- **What you will do**: Below are entries. Pull out all lines containing "note".

- **Data listing**:
-.-.-

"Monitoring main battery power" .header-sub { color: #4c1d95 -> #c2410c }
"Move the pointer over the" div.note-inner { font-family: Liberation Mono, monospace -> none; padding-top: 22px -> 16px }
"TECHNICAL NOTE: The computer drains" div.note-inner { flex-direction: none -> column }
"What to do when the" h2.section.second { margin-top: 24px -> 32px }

-.-.-

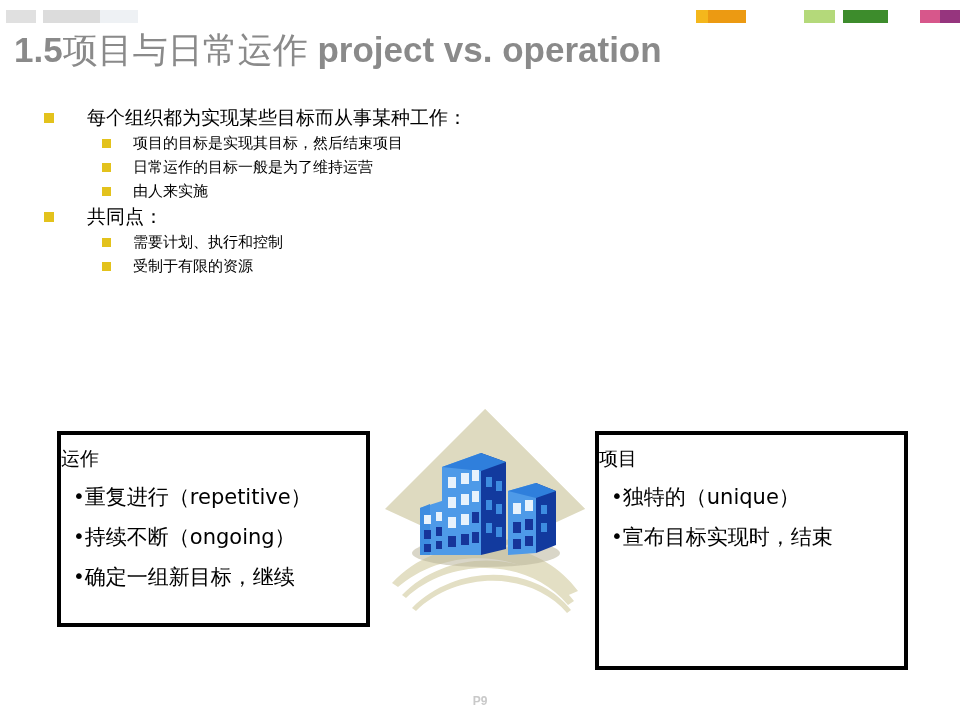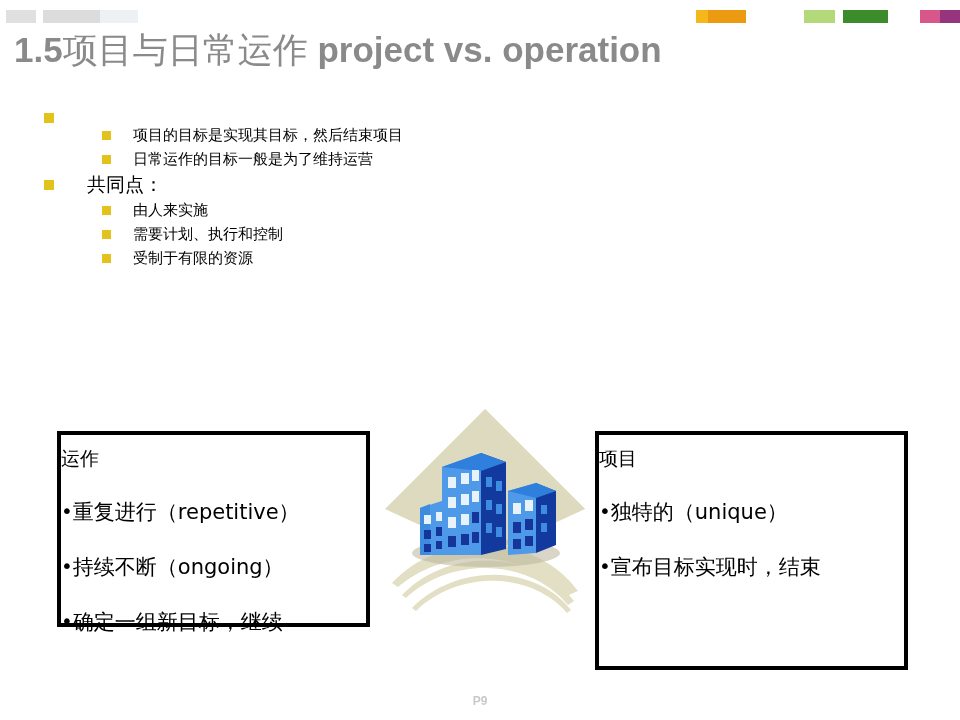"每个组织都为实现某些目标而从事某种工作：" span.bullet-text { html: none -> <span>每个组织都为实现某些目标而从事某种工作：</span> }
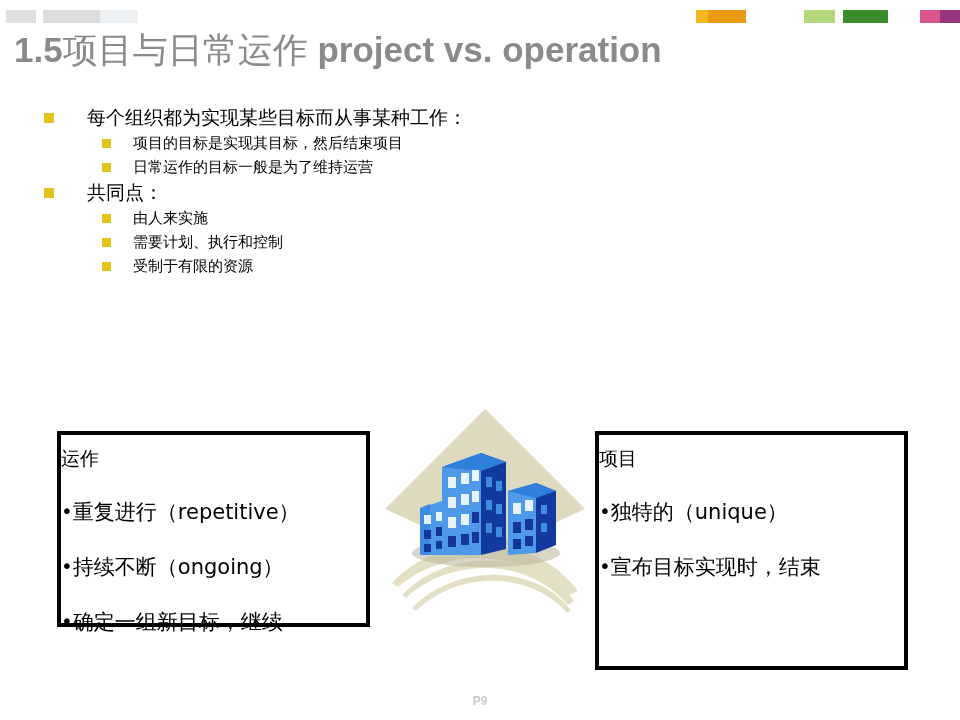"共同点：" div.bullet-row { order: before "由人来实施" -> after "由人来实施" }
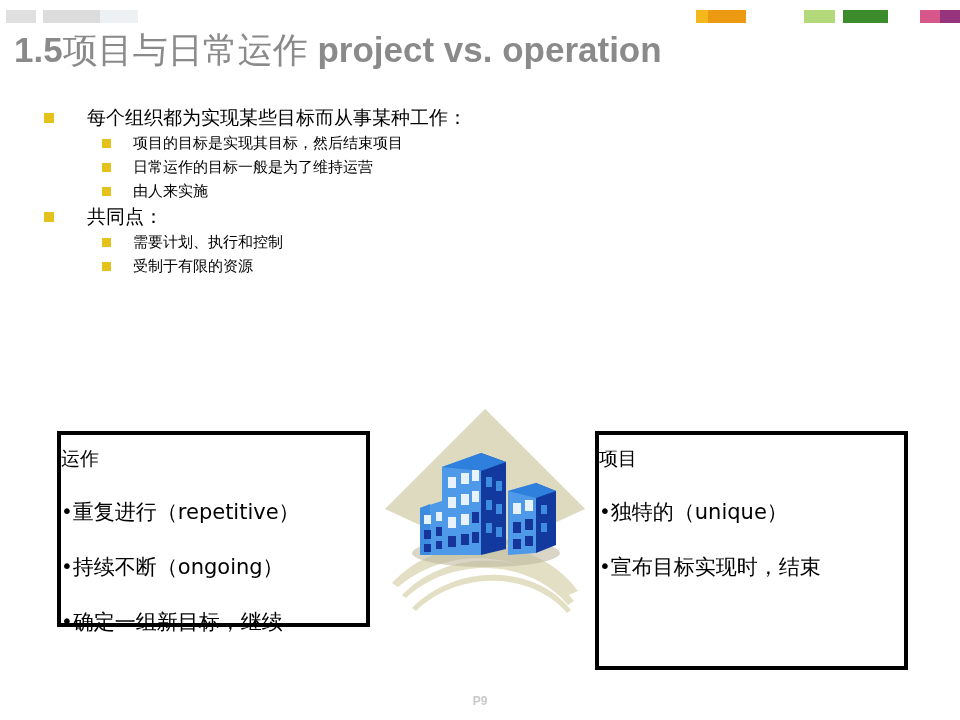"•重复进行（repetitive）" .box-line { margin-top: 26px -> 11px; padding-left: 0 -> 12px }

-.-.-

- **Answer to the exercise**:
"Move the pointer over the" div.note-inner { font-family: Liberation Mono, monospace -> none; padding-top: 22px -> 16px }
"TECHNICAL NOTE: The computer drains" div.note-inner { flex-direction: none -> column }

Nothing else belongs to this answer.